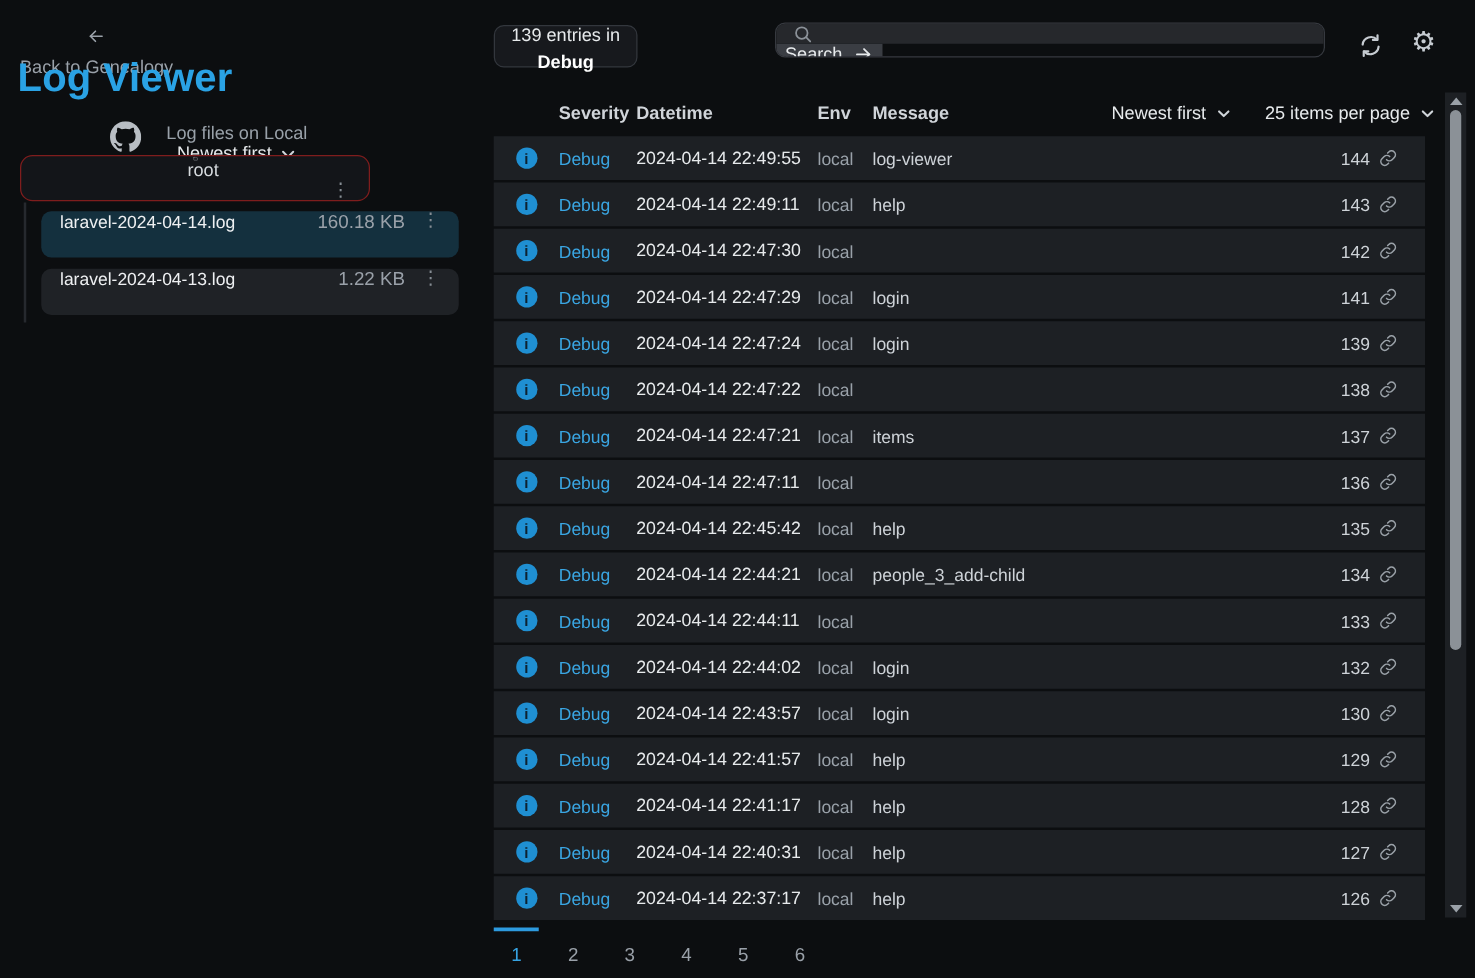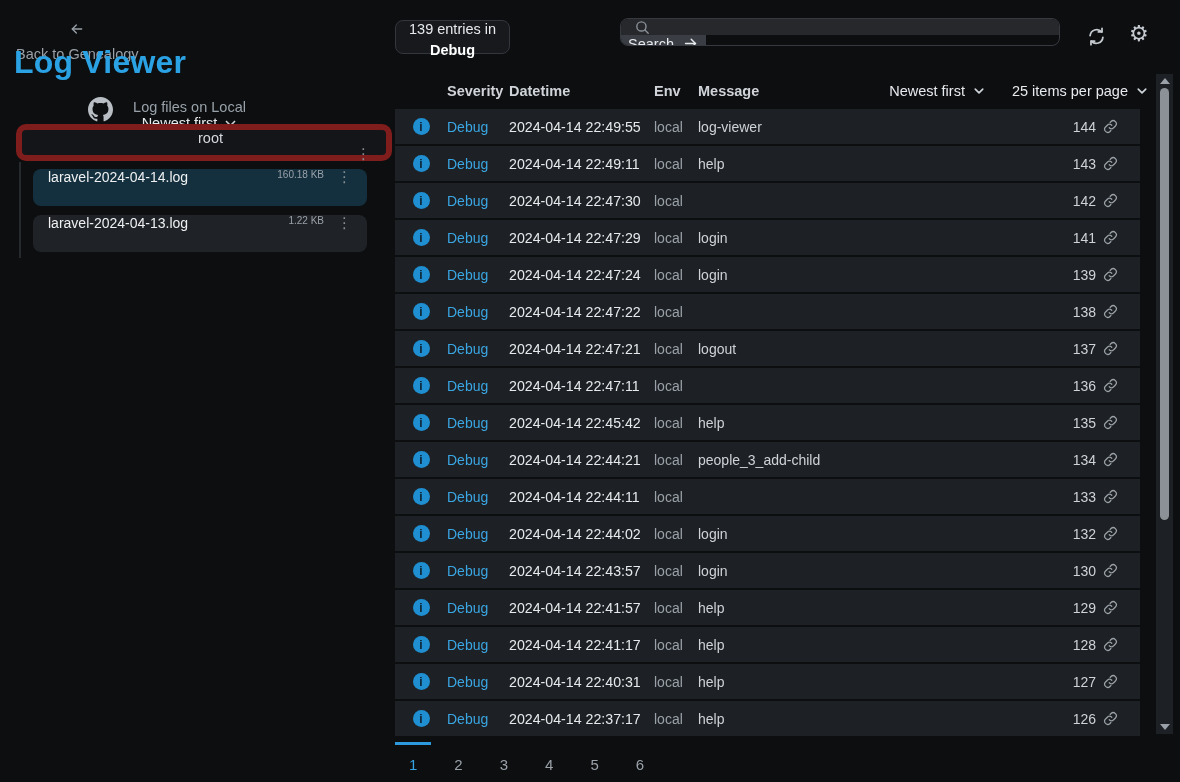--- a/index.html
+++ b/index.html
@@ -17,30 +17,30 @@
 
   
   .back-link { left:16px; top:21px; display:flex; align-items:center; gap:9px; color:#9aa1a9; font-size:14.5px; cursor:pointer; }
   .app-title-row { left:14px; top:44px; display:flex; align-items:center; gap:16px; }
   .app-title { font-size:32px; font-weight:bold; color:#2aa2e4; letter-spacing:0.2px; }
   .gh-icon { color:#b9bec4; }
   .files-header { left:16px; top:99px; width:347px; display:flex; justify-content:space-between; align-items:center; }
   .files-header-label { color:#99a1a9; font-size:14.5px; }
   .sort-dd { display:flex; align-items:center; gap:7px; color:#e7eaec; font-size:14.5px; cursor:pointer; }
   .chev { color:#cfd4d9; }
-  .folder-item { left:16px; top:124px; width:376px; height:37px; border:6px solid #7f1d1d; border-radius:10px; background:#131519; display:flex; align-items:center; padding:0 15px; cursor:pointer; }
+  .folder-item { left:16px; top:124px; width:280px; height:37px; border:1px solid #7f1d1d; border-radius:10px; background:#131519; display:flex; align-items:center; padding:0 15px; cursor:pointer; }
   .folder-name { margin-left:13px; color:#d5d9dd; font-size:14.5px; }
   .kebab { margin-left:auto; color:#868d94; font-size:15px; letter-spacing:0; cursor:pointer; line-height:1; }
   .folder-ic { color:#aab0b6; }
   .tree-line { left:19px; top:162px; width:2px; height:96px; background:#26292e; }
   .file-list { left:33px; top:169px; width:334px; display:flex; flex-direction:column; gap:9px; }
   .file-item { height:37px; border-radius:8px; background:#1f2226; display:flex; padding:0 15px; cursor:pointer; }
   .file-item.selected { background:#14303e; }
   .file-name { color:#eef0f2; font-size:14px; }
-  .file-size { margin-left:auto; color:#9aa1a9; font-size:10px; }
+  .file-size { margin-left:auto; color:#9aa1a9; font-size:15px; }
   .file-item .kebab { margin-left:13px; }
 
   
   .entries-btn { left:395px; top:20px; height:34px; border:1px solid #33373d; border-radius:8px; background:#17191d; display:flex; align-items:center; padding:0 13px; gap:5px; cursor:pointer; font-size:14.5px; }
   .entries-level { font-weight:bold; color:#ffffff; }
   .entries-btn .chev { margin-left:7px; }
   .search-group { left:620px; top:18px; width:440px; height:28px; display:flex; border-radius:8px; overflow:hidden; border:1px solid #36393f; }
   .search-input-wrap { flex:1; background:#26282c; position:relative; display:flex; align-items:center; }
   .search-input-wrap .mag { position:absolute; left:13px; color:#8b9198; }
   .search-input { width:100%; height:100%; background:transparent; border:none; outline:none; color:#e7eaec; font-size:14.5px; padding:0 10px 0 40px; font-family:inherit; }
@@ -296,21 +296,21 @@
       </span>
     </div>
 
     <div class="row grid-cols">
       <span class="icon-cell">
         <span class="info-icon">i</span>
       </span>
       <span class="sev">Debug</span>
       <span class="dt">2024-04-14 22:47:21</span>
       <span class="env">local</span>
-      <span class="msg">logout</span>
+      <span class="msg">items</span>
       <span class="meta">
         <span class="idx">137</span>
         <svg class="link-icon" width="15" height="15" viewBox="0 0 24 24" fill="none" stroke="currentColor" stroke-width="2" stroke-linecap="round" stroke-linejoin="round">
           <path d="M10 14a5 5 0 0 0 7.07 0l2.83-2.83a5 5 0 0 0-7.07-7.07l-1.4 1.4"></path>
           <path d="M14 10a5 5 0 0 0-7.07 0l-2.83 2.83a5 5 0 0 0 7.07 7.07l1.4-1.4"></path>
         </svg>
       </span>
     </div>
 
     <div class="row grid-cols">

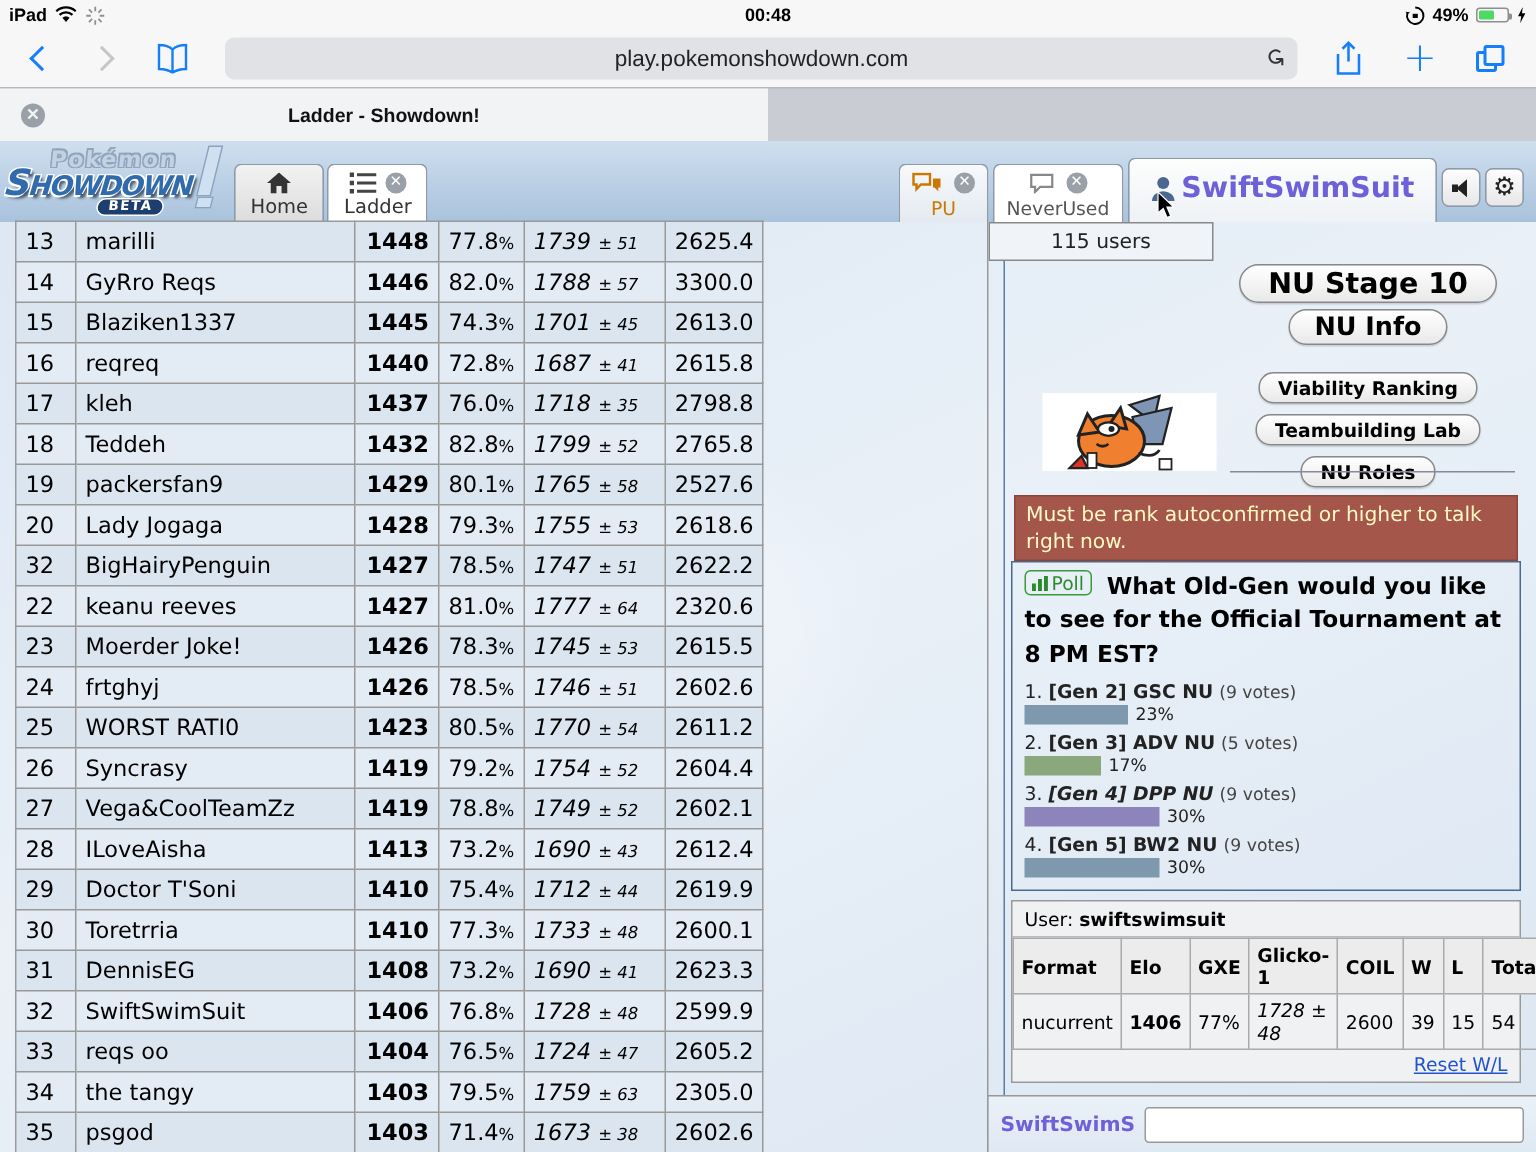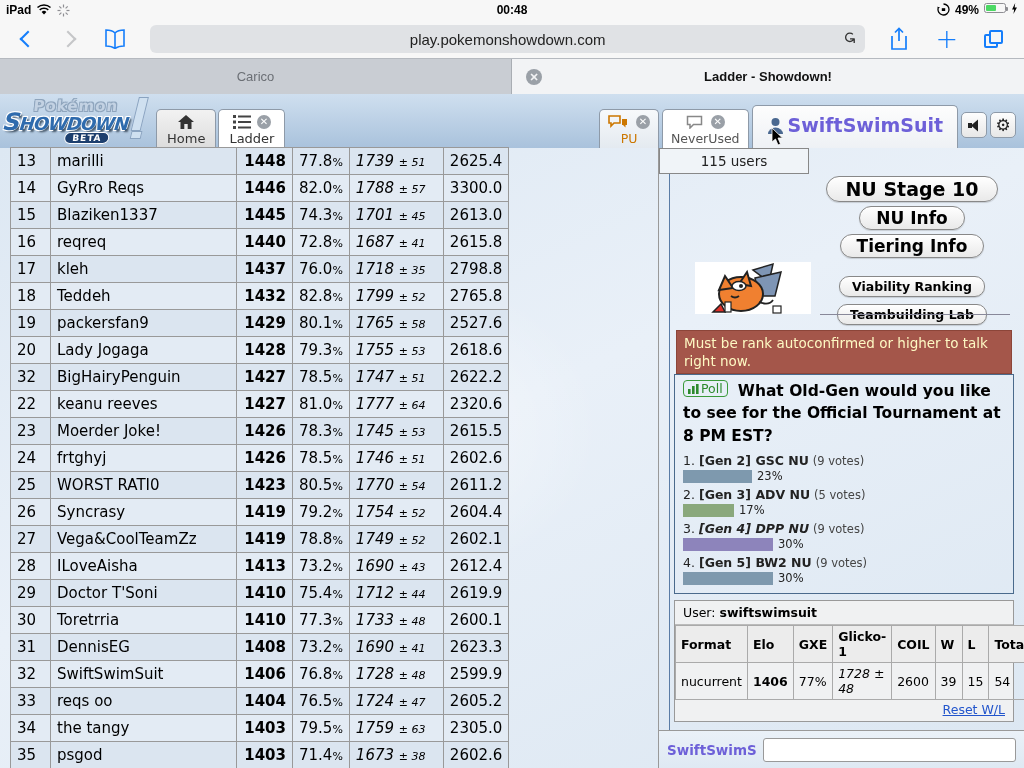--- a/index.html
+++ b/index.html
@@ -5,21 +5,21 @@
   * { margin:0; padding:0; box-sizing:border-box; }
   html,body { width:1024px; height:768px; overflow:hidden; }
   body { font-family:"DejaVu Sans", sans-serif; background:#e6eef6; position:relative; }
 
   
   .status-bar { position:absolute; top:0; left:0; width:1024px; height:20px; background:#f7f7f7;
     display:flex; align-items:center; font-family:"Liberation Sans",sans-serif; font-size:12px; color:#000; }
   .sb-left { display:flex; align-items:center; gap:5px; padding-left:6px; width:180px; }
   .sb-device { font-weight:bold; font-size:12px; }
   .sb-center { flex:1; text-align:center; font-weight:bold; font-size:12px; }
-  .sb-right { width:180px; display:flex; justify-content:flex-end; gap:5px; padding-right:6px; }
+  .sb-right { width:180px; display:flex; align-items:center; justify-content:flex-end; gap:5px; padding-right:6px; }
   .sb-pct { font-weight:bold; font-size:12px; }
   .battery { width:22px; height:10px; border:1px solid #8e8e93; border-radius:2.5px; position:relative; }
   .battery .fill { position:absolute; left:1px; top:1px; bottom:1px; width:48%; background:#4cd964; border-radius:1px; }
   .battery .nub { position:absolute; right:-3px; top:2.5px; width:2px; height:4px; background:#8e8e93; border-radius:0 1px 1px 0; }
   .bolt { width:7px; height:11px; background:#000; clip-path:polygon(60% 0,15% 58%,45% 58%,35% 100%,85% 40%,52% 40%); }
 
   
   .toolbar { position:absolute; top:20px; left:0; width:1024px; height:38px; background:#f7f7f7;
     display:flex; align-items:center; gap:14px; padding:0 14px; }
   .nav-chev { width:12px; height:12px; border-left:2.5px solid #157efb; border-bottom:2.5px solid #157efb; }
@@ -212,23 +212,20 @@
     </svg>
     <span class="plus">+</span>
     <span class="tabs-icon">
         <span class="sq b"></span>
         <span class="sq f"></span>
       </span>
   </div>
 </div>
 
 <div class="tabbar">
-  <div class="stab inactive">
-    <span>Carico</span>
-  </div>
   <div class="stab active">
     <span class="tab-close">✕</span>
     <span>Ladder - Showdown!</span>
   </div>
 </div>
 
 <div class="ps-header">
   <div class="ps-logo">
     <div class="logo-poke">Pokémon</div>
     <div class="logo-show">S<span style="font-size:18px">HOWDOWN</span></div>
@@ -522,21 +519,20 @@
 
   <div class="room">
     <div class="users-tab">
       <span>115 users</span>
     </div>
 
     <div class="chatbox">
       <div class="intro-btns">
         <div class="pill big">NU Stage 10</div>
         <div class="pill med">NU Info</div>
-        <div class="pill med">Tiering Info</div>
         <div class="sm-group">
           <div class="pill sm">Viability Ranking</div>
           <div class="pill sm">Teambuilding Lab</div>
           <div class="pill sm">NU Roles</div>
         </div>
       </div>
 
       <div class="sprite">
         <svg width="116" height="52" viewBox="0 0 116 52">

▶ _WHAT TO DO_
Pictures are to be left out; everything else in the entries is reproduced verbatim.

▶ _TASK ANSWER_
--- a/index.html
+++ b/index.html
@@ -17,30 +17,30 @@
 
   
   .back-link { left:16px; top:21px; display:flex; align-items:center; gap:9px; color:#9aa1a9; font-size:14.5px; cursor:pointer; }
   .app-title-row { left:14px; top:44px; display:flex; align-items:center; gap:16px; }
   .app-title { font-size:32px; font-weight:bold; color:#2aa2e4; letter-spacing:0.2px; }
   .gh-icon { color:#b9bec4; }
   .files-header { left:16px; top:99px; width:347px; display:flex; justify-content:space-between; align-items:center; }
   .files-header-label { color:#99a1a9; font-size:14.5px; }
   .sort-dd { display:flex; align-items:center; gap:7px; color:#e7eaec; font-size:14.5px; cursor:pointer; }
   .chev { color:#cfd4d9; }
-  .folder-item { left:16px; top:124px; width:376px; height:37px; border:6px solid #7f1d1d; border-radius:10px; background:#131519; display:flex; align-items:center; padding:0 15px; cursor:pointer; }
+  .folder-item { left:16px; top:124px; width:280px; height:37px; border:1px solid #7f1d1d; border-radius:10px; background:#131519; display:flex; align-items:center; padding:0 15px; cursor:pointer; }
   .folder-name { margin-left:13px; color:#d5d9dd; font-size:14.5px; }
   .kebab { margin-left:auto; color:#868d94; font-size:15px; letter-spacing:0; cursor:pointer; line-height:1; }
   .folder-ic { color:#aab0b6; }
   .tree-line { left:19px; top:162px; width:2px; height:96px; background:#26292e; }
   .file-list { left:33px; top:169px; width:334px; display:flex; flex-direction:column; gap:9px; }
   .file-item { height:37px; border-radius:8px; background:#1f2226; display:flex; padding:0 15px; cursor:pointer; }
   .file-item.selected { background:#14303e; }
   .file-name { color:#eef0f2; font-size:14px; }
-  .file-size { margin-left:auto; color:#9aa1a9; font-size:10px; }
+  .file-size { margin-left:auto; color:#9aa1a9; font-size:15px; }
   .file-item .kebab { margin-left:13px; }
 
   
   .entries-btn { left:395px; top:20px; height:34px; border:1px solid #33373d; border-radius:8px; background:#17191d; display:flex; align-items:center; padding:0 13px; gap:5px; cursor:pointer; font-size:14.5px; }
   .entries-level { font-weight:bold; color:#ffffff; }
   .entries-btn .chev { margin-left:7px; }
   .search-group { left:620px; top:18px; width:440px; height:28px; display:flex; border-radius:8px; overflow:hidden; border:1px solid #36393f; }
   .search-input-wrap { flex:1; background:#26282c; position:relative; display:flex; align-items:center; }
   .search-input-wrap .mag { position:absolute; left:13px; color:#8b9198; }
   .search-input { width:100%; height:100%; background:transparent; border:none; outline:none; color:#e7eaec; font-size:14.5px; padding:0 10px 0 40px; font-family:inherit; }
@@ -296,21 +296,21 @@
       </span>
     </div>
 
     <div class="row grid-cols">
       <span class="icon-cell">
         <span class="info-icon">i</span>
       </span>
       <span class="sev">Debug</span>
       <span class="dt">2024-04-14 22:47:21</span>
       <span class="env">local</span>
-      <span class="msg">logout</span>
+      <span class="msg">items</span>
       <span class="meta">
         <span class="idx">137</span>
         <svg class="link-icon" width="15" height="15" viewBox="0 0 24 24" fill="none" stroke="currentColor" stroke-width="2" stroke-linecap="round" stroke-linejoin="round">
           <path d="M10 14a5 5 0 0 0 7.07 0l2.83-2.83a5 5 0 0 0-7.07-7.07l-1.4 1.4"></path>
           <path d="M14 10a5 5 0 0 0-7.07 0l-2.83 2.83a5 5 0 0 0 7.07 7.07l1.4-1.4"></path>
         </svg>
       </span>
     </div>
 
     <div class="row grid-cols">

--- a/index.html
+++ b/index.html
@@ -5,21 +5,21 @@
   * { margin:0; padding:0; box-sizing:border-box; }
   html,body { width:1024px; height:768px; overflow:hidden; }
   body { font-family:"DejaVu Sans", sans-serif; background:#e6eef6; position:relative; }
 
   
   .status-bar { position:absolute; top:0; left:0; width:1024px; height:20px; background:#f7f7f7;
     display:flex; align-items:center; font-family:"Liberation Sans",sans-serif; font-size:12px; color:#000; }
   .sb-left { display:flex; align-items:center; gap:5px; padding-left:6px; width:180px; }
   .sb-device { font-weight:bold; font-size:12px; }
   .sb-center { flex:1; text-align:center; font-weight:bold; font-size:12px; }
-  .sb-right { width:180px; display:flex; justify-content:flex-end; gap:5px; padding-right:6px; }
+  .sb-right { width:180px; display:flex; align-items:center; justify-content:flex-end; gap:5px; padding-right:6px; }
   .sb-pct { font-weight:bold; font-size:12px; }
   .battery { width:22px; height:10px; border:1px solid #8e8e93; border-radius:2.5px; position:relative; }
   .battery .fill { position:absolute; left:1px; top:1px; bottom:1px; width:48%; background:#4cd964; border-radius:1px; }
   .battery .nub { position:absolute; right:-3px; top:2.5px; width:2px; height:4px; background:#8e8e93; border-radius:0 1px 1px 0; }
   .bolt { width:7px; height:11px; background:#000; clip-path:polygon(60% 0,15% 58%,45% 58%,35% 100%,85% 40%,52% 40%); }
 
   
   .toolbar { position:absolute; top:20px; left:0; width:1024px; height:38px; background:#f7f7f7;
     display:flex; align-items:center; gap:14px; padding:0 14px; }
   .nav-chev { width:12px; height:12px; border-left:2.5px solid #157efb; border-bottom:2.5px solid #157efb; }
@@ -212,23 +212,20 @@
     </svg>
     <span class="plus">+</span>
     <span class="tabs-icon">
         <span class="sq b"></span>
         <span class="sq f"></span>
       </span>
   </div>
 </div>
 
 <div class="tabbar">
-  <div class="stab inactive">
-    <span>Carico</span>
-  </div>
   <div class="stab active">
     <span class="tab-close">✕</span>
     <span>Ladder - Showdown!</span>
   </div>
 </div>
 
 <div class="ps-header">
   <div class="ps-logo">
     <div class="logo-poke">Pokémon</div>
     <div class="logo-show">S<span style="font-size:18px">HOWDOWN</span></div>
@@ -522,21 +519,20 @@
 
   <div class="room">
     <div class="users-tab">
       <span>115 users</span>
     </div>
 
     <div class="chatbox">
       <div class="intro-btns">
         <div class="pill big">NU Stage 10</div>
         <div class="pill med">NU Info</div>
-        <div class="pill med">Tiering Info</div>
         <div class="sm-group">
           <div class="pill sm">Viability Ranking</div>
           <div class="pill sm">Teambuilding Lab</div>
           <div class="pill sm">NU Roles</div>
         </div>
       </div>
 
       <div class="sprite">
         <svg width="116" height="52" viewBox="0 0 116 52">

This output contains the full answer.